__THE PROBLEM__: Exactly the lines below starting at the line with "text-align: right ->" and ending at the line with "none -> <div>2025FENBI</div>" are wanted, with both ends included. Leave out the pictures and add no other lines.

__EXCERPTED RECORDS__:
- Opening Delimiter -
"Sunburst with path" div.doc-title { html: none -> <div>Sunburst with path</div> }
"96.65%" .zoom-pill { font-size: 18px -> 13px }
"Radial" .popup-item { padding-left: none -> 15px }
- Closing Delimiter -
- Opening Delimiter -
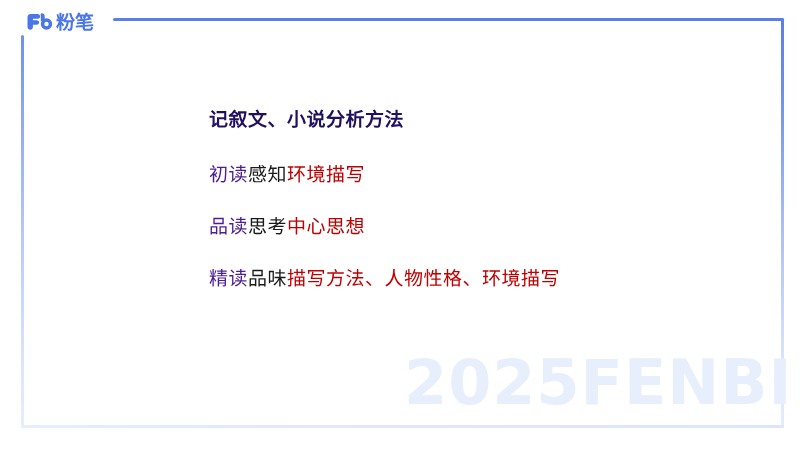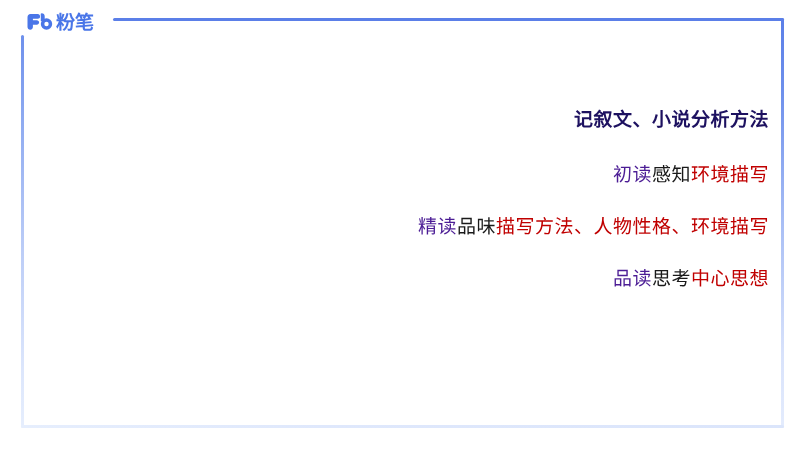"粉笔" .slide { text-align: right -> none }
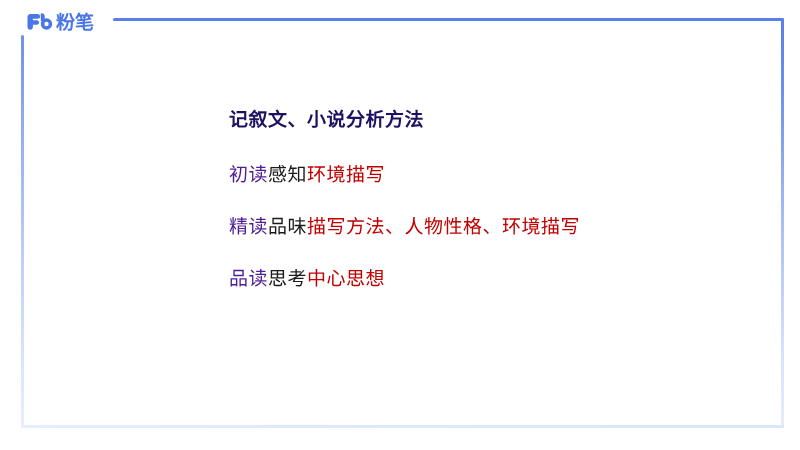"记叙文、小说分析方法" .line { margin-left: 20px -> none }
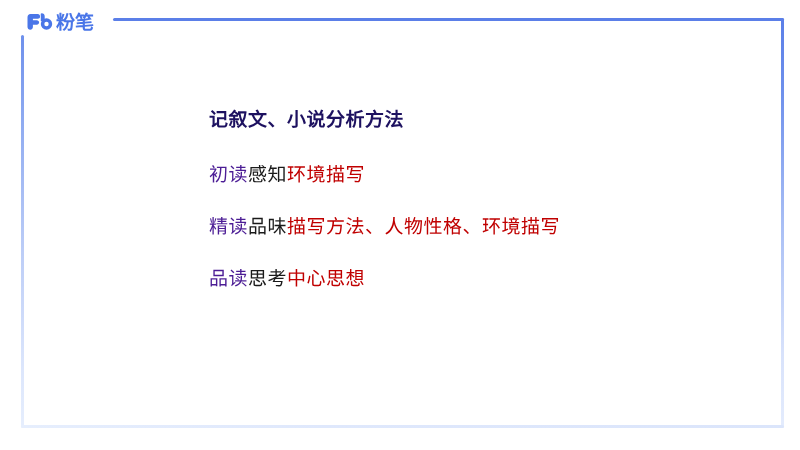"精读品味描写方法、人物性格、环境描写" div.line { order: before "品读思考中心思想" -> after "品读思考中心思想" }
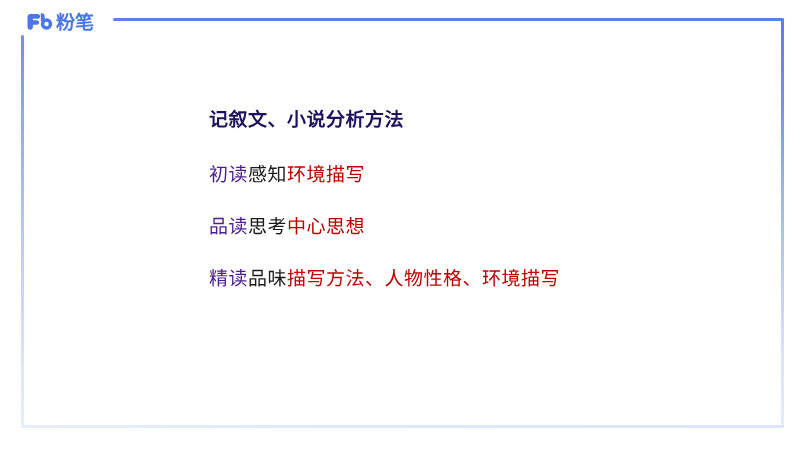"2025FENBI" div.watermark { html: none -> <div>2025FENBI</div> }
- Closing Delimiter -
- Opening Delimiter -
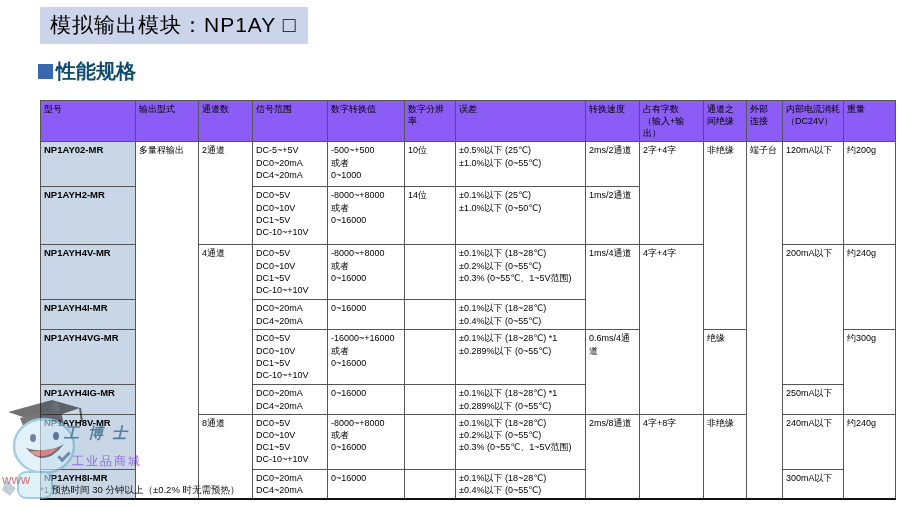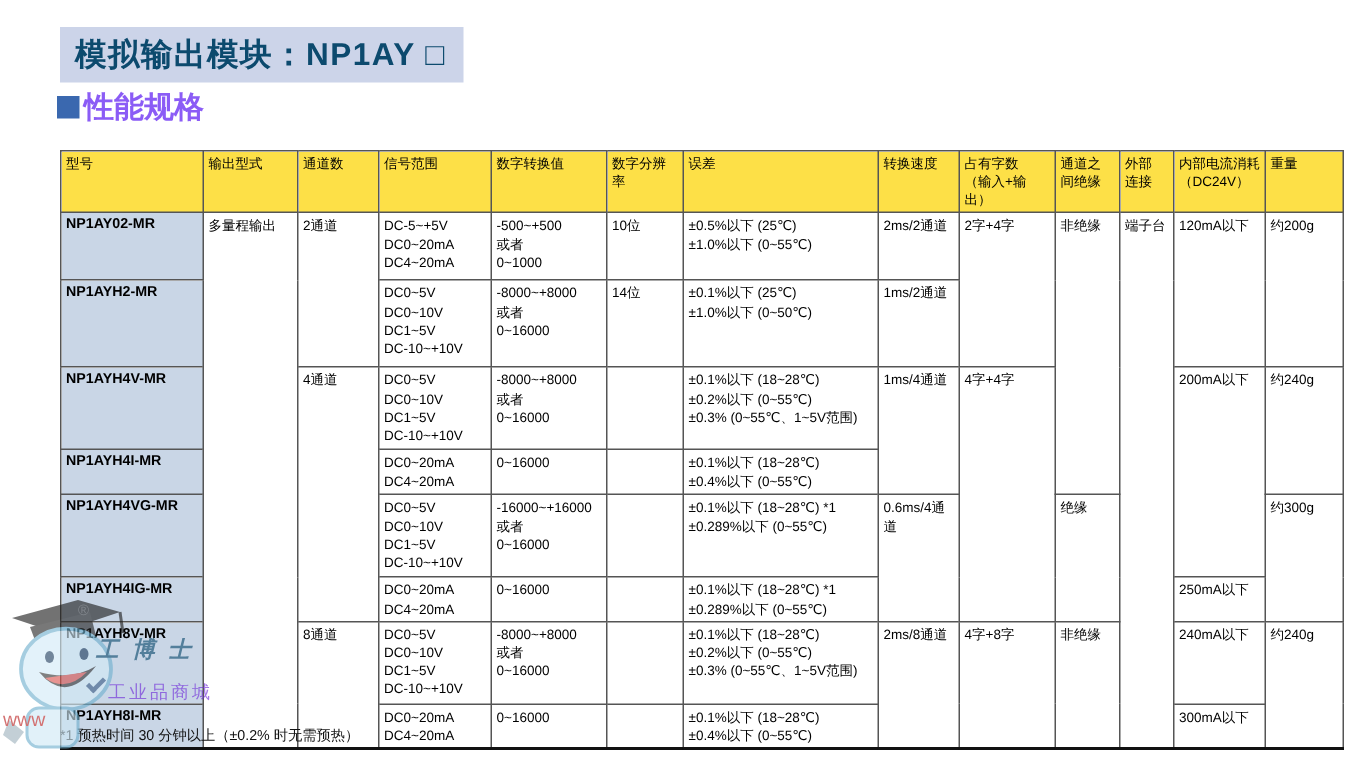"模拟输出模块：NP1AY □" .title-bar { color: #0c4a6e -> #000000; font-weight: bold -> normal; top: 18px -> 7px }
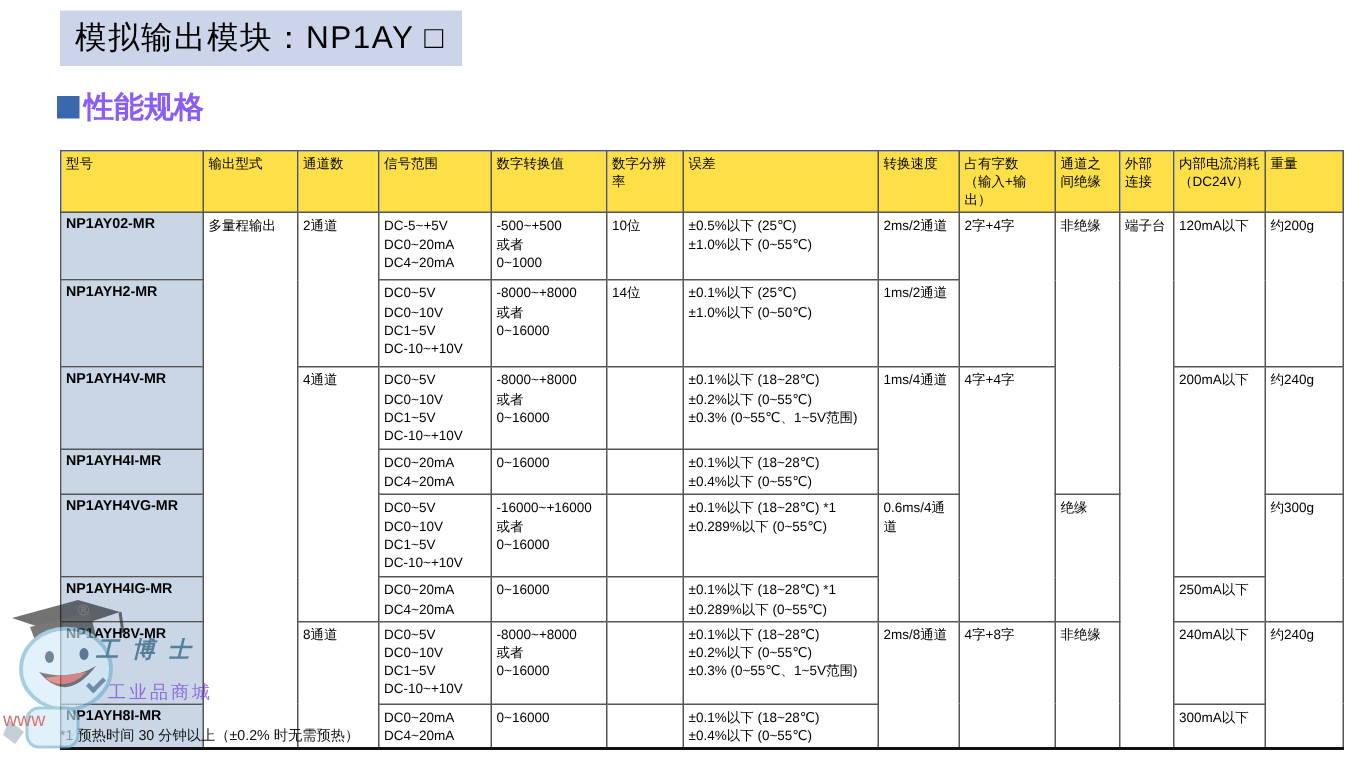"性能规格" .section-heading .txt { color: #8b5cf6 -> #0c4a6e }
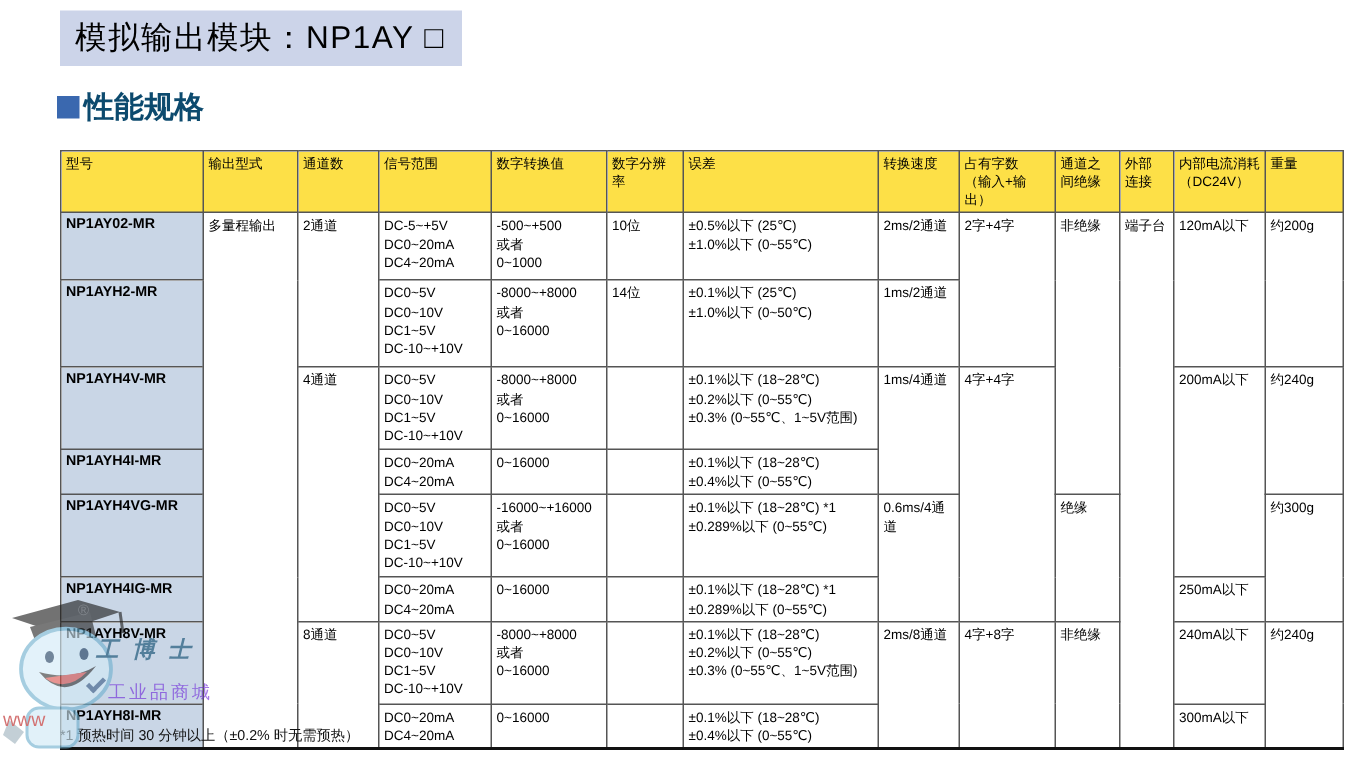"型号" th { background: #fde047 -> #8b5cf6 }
- Closing Delimiter -
__SOLUTION FOR THIS PROBLEM__:
"粉笔" .slide { text-align: right -> none }
"记叙文、小说分析方法" .line { margin-left: 20px -> none }
"精读品味描写方法、人物性格、环境描写" div.line { order: before "品读思考中心思想" -> after "品读思考中心思想" }
"2025FENBI" div.watermark { html: none -> <div>2025FENBI</div> }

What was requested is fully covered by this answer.